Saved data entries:
◆ ◆ ◆ ◆ ◆ ◆ ◆

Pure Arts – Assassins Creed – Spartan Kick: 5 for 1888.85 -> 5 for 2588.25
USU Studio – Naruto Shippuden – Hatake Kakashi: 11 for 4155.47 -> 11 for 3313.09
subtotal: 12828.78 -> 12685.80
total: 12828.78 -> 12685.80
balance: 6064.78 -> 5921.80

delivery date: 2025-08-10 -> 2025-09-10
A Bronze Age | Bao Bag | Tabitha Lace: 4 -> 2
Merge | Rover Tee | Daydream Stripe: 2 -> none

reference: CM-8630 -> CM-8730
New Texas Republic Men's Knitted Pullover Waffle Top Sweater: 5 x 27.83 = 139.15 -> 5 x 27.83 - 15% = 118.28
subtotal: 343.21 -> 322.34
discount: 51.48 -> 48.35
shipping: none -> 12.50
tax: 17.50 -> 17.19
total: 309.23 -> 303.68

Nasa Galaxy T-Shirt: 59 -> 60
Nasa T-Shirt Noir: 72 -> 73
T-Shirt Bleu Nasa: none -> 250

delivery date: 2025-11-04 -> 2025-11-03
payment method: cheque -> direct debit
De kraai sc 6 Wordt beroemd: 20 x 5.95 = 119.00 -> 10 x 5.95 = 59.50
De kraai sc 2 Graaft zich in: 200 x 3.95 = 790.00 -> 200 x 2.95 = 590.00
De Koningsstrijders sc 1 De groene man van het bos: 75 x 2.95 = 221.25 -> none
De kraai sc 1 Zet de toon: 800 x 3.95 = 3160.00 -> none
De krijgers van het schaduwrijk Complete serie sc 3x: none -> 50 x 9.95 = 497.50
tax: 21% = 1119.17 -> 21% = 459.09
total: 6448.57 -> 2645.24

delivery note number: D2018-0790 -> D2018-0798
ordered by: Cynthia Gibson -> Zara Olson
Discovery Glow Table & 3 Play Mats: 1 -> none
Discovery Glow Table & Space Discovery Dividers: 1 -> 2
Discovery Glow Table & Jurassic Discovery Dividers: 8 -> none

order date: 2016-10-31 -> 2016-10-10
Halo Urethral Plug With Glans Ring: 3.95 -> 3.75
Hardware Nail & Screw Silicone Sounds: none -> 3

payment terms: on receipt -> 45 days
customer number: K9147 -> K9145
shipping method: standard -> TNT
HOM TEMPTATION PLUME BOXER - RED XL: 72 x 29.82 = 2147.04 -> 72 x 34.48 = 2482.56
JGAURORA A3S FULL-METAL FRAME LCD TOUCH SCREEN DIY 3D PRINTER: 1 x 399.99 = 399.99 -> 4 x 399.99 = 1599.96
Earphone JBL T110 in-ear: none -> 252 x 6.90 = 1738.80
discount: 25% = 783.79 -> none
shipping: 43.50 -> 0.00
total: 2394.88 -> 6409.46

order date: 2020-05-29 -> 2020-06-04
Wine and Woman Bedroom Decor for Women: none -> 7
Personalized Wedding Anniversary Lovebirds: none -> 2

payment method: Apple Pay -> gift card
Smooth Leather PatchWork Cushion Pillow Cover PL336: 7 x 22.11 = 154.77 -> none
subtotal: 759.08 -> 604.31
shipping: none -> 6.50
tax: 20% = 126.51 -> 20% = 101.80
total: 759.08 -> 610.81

◆ ◆ ◆ ◆ ◆ ◆ ◆

**WHAT YOU WILL DO:** Nothing but the lines from the one with "T-Shirt Bleu Nasa: none -> 250" through the last line of the records above should be retyped, and those word for word.

**SOLUTION TO THE PROBLEM:**
T-Shirt Bleu Nasa: none -> 250

delivery date: 2025-11-04 -> 2025-11-03
payment method: cheque -> direct debit
De kraai sc 6 Wordt beroemd: 20 x 5.95 = 119.00 -> 10 x 5.95 = 59.50
De kraai sc 2 Graaft zich in: 200 x 3.95 = 790.00 -> 200 x 2.95 = 590.00
De Koningsstrijders sc 1 De groene man van het bos: 75 x 2.95 = 221.25 -> none
De kraai sc 1 Zet de toon: 800 x 3.95 = 3160.00 -> none
De krijgers van het schaduwrijk Complete serie sc 3x: none -> 50 x 9.95 = 497.50
tax: 21% = 1119.17 -> 21% = 459.09
total: 6448.57 -> 2645.24

delivery note number: D2018-0790 -> D2018-0798
ordered by: Cynthia Gibson -> Zara Olson
Discovery Glow Table & 3 Play Mats: 1 -> none
Discovery Glow Table & Space Discovery Dividers: 1 -> 2
Discovery Glow Table & Jurassic Discovery Dividers: 8 -> none

order date: 2016-10-31 -> 2016-10-10
Halo Urethral Plug With Glans Ring: 3.95 -> 3.75
Hardware Nail & Screw Silicone Sounds: none -> 3

payment terms: on receipt -> 45 days
customer number: K9147 -> K9145
shipping method: standard -> TNT
HOM TEMPTATION PLUME BOXER - RED XL: 72 x 29.82 = 2147.04 -> 72 x 34.48 = 2482.56
JGAURORA A3S FULL-METAL FRAME LCD TOUCH SCREEN DIY 3D PRINTER: 1 x 399.99 = 399.99 -> 4 x 399.99 = 1599.96
Earphone JBL T110 in-ear: none -> 252 x 6.90 = 1738.80
discount: 25% = 783.79 -> none
shipping: 43.50 -> 0.00
total: 2394.88 -> 6409.46

order date: 2020-05-29 -> 2020-06-04
Wine and Woman Bedroom Decor for Women: none -> 7
Personalized Wedding Anniversary Lovebirds: none -> 2

payment method: Apple Pay -> gift card
Smooth Leather PatchWork Cushion Pillow Cover PL336: 7 x 22.11 = 154.77 -> none
subtotal: 759.08 -> 604.31
shipping: none -> 6.50
tax: 20% = 126.51 -> 20% = 101.80
total: 759.08 -> 610.81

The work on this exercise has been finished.